**Task objective:**
Your task is to copy every line below that contains the word "total".

**Exercise materials:**
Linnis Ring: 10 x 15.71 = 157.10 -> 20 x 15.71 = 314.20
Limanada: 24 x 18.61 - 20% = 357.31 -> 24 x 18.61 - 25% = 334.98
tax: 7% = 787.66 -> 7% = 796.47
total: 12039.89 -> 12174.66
--
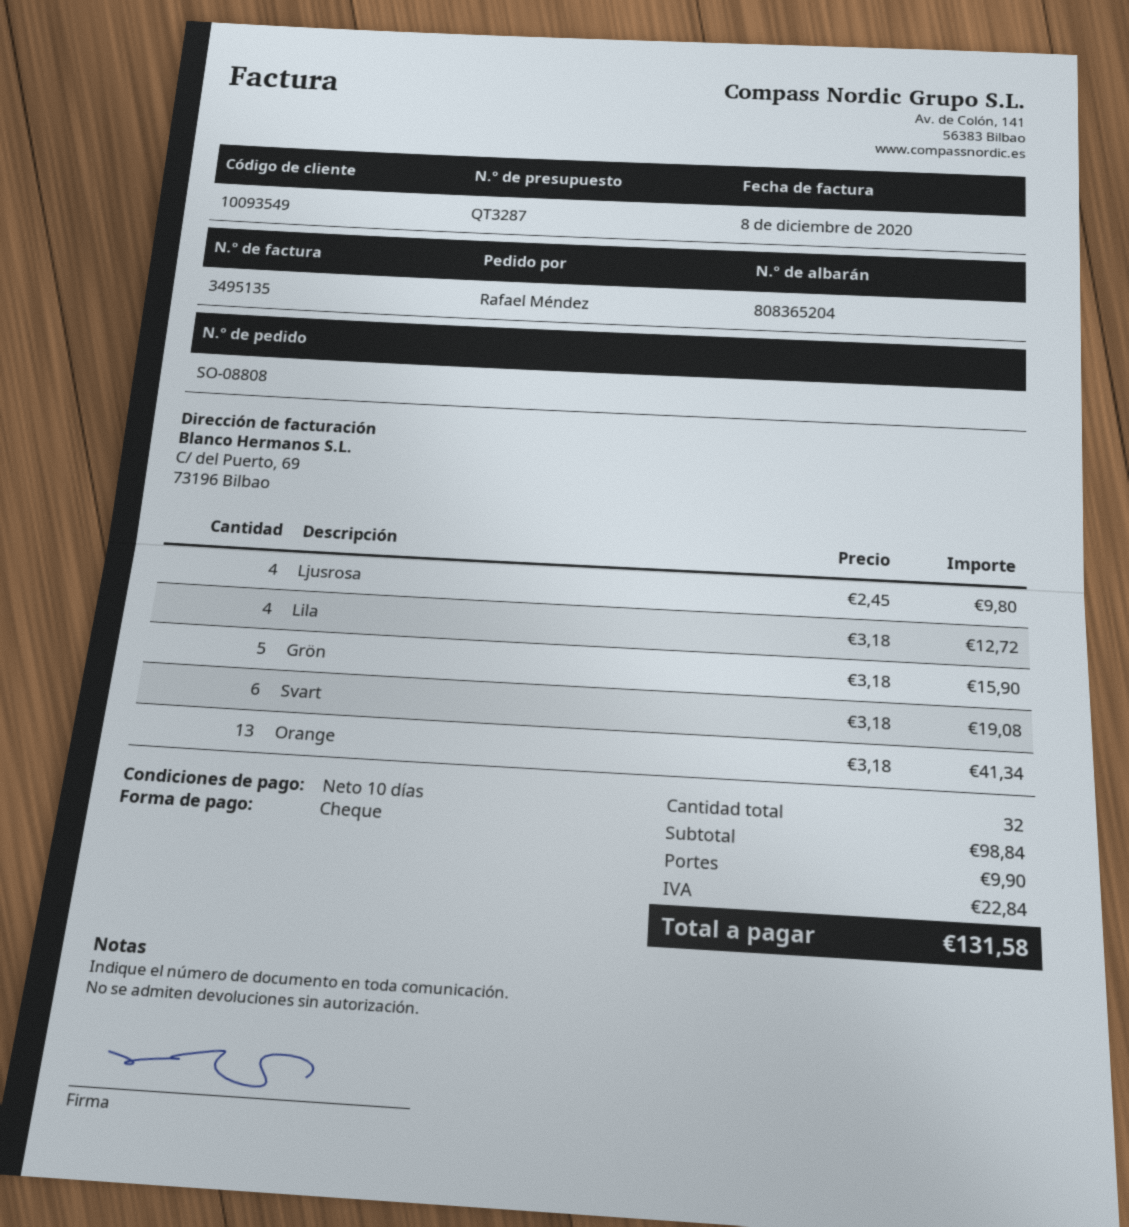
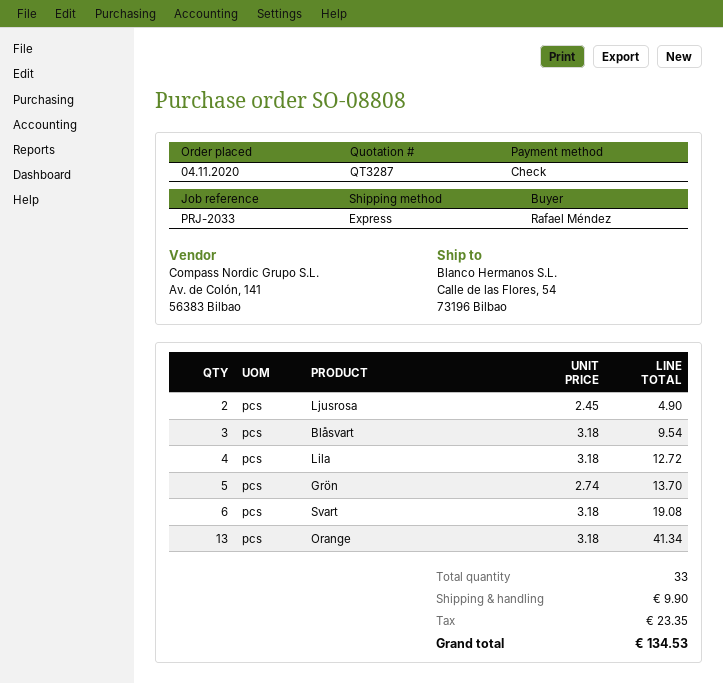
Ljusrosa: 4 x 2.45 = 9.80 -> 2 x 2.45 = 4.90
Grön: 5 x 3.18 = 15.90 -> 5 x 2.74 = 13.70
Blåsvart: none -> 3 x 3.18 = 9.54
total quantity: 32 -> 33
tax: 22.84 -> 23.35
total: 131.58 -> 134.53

**Answer space:**
total: 12039.89 -> 12174.66
total quantity: 32 -> 33
total: 131.58 -> 134.53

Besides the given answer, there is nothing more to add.